Wednesday, September 03, 2008

All I seek…

It wasn’t many moons ago when I used this medium ( read blog) to stay afloat, to fight the sharks that swarmed the very waters I called home. It was a long journey but one that helped me immensely.

Things have changed ever so slightly, all while this summer sets into autumn I am back where it all began searching for the answers ill keep searching as long as I walk this earth, as long as I breathe the putrid air.

Who am I ? and what do I want?

People have come and people have gone, some on their own accord and some by my own misgivings. They have all left their mark some deep enough to be construed as scars which shall stand out for all times to come.

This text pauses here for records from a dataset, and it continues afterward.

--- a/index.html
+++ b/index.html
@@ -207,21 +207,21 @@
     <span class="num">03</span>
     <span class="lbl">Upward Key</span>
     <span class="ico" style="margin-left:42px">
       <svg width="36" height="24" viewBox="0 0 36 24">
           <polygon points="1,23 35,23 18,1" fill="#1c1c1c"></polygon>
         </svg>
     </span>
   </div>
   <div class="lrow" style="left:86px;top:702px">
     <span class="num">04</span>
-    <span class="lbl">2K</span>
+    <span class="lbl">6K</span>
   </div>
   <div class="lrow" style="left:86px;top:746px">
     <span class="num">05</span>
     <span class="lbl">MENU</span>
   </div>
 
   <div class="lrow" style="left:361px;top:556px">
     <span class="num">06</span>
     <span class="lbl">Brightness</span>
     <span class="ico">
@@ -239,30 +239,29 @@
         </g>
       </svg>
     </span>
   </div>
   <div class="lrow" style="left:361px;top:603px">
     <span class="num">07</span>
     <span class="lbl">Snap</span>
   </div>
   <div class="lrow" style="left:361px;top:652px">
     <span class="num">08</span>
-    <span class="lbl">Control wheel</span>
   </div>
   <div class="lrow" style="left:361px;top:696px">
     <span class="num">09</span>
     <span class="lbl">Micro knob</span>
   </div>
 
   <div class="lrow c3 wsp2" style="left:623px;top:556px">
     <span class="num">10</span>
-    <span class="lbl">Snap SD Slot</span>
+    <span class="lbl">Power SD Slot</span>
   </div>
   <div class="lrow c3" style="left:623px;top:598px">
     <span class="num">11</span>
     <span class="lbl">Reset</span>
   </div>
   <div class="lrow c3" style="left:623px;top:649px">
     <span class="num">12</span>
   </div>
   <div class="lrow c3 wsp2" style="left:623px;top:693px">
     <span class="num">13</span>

For me, this life over the last two years has been pretty much about me, myself and nothing else. Lost in a sea of shyte I pushed away those who meant a lot , those including my self who mattered.

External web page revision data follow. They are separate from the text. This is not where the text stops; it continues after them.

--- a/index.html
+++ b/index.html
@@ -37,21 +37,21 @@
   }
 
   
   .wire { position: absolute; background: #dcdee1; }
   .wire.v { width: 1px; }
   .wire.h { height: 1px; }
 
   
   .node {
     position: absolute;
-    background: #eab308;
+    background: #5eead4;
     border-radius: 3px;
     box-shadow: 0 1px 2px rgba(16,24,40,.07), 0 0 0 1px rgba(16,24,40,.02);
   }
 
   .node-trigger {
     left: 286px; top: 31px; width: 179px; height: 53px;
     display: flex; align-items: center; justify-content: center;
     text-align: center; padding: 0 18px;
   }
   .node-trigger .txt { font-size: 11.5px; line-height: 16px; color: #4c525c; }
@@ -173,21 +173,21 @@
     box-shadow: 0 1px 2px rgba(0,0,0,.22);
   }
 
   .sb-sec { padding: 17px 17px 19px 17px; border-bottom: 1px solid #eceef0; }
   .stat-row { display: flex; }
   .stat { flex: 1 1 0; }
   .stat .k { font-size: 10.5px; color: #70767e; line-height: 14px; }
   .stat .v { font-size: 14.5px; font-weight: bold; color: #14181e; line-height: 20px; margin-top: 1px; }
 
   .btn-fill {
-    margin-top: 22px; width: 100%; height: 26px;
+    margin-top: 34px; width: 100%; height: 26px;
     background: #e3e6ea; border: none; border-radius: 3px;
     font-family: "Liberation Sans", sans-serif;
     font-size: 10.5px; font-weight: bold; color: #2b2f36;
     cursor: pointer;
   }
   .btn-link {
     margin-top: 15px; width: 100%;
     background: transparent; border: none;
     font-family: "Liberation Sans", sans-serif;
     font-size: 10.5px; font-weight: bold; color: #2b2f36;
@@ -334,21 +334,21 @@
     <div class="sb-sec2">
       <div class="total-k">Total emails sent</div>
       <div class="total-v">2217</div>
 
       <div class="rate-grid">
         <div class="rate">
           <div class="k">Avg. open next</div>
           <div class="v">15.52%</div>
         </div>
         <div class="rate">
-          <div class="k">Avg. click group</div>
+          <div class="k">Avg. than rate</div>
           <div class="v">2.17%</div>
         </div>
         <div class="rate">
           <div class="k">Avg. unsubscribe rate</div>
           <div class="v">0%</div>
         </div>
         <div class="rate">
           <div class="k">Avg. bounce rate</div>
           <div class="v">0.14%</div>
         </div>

Its unforgiving how I wade through these tides of time. Slow like a time bomb, an impeding volcano I wait on those moments that shall set me free.

I would rather have my words flow again, be in a space where all is clear, where the mist dissipates and the bluest of blue skies sucks me into its calm abyss.

As I read those posts, those words I couldn’t help but wish things were different, I would give a fortune to run away from this mayhem and stand at the edge of a cliff overlooking the clouds a setting sun and a sea splashed with the colors of the sky.

Liberation is all I seek, freedom is all I wish for, to be in a place where I could be me, where I could be the man I used to be. Where freedom was the way to be.

2 comments:

Unknown said...

Oh my god!!! Its superb..amazing n cumin from u...

Rachita Bansal said...

so much contemplation, and yet only that.. the man that "u used to be" might have done something about the thoughts, he might have invariably fought it out.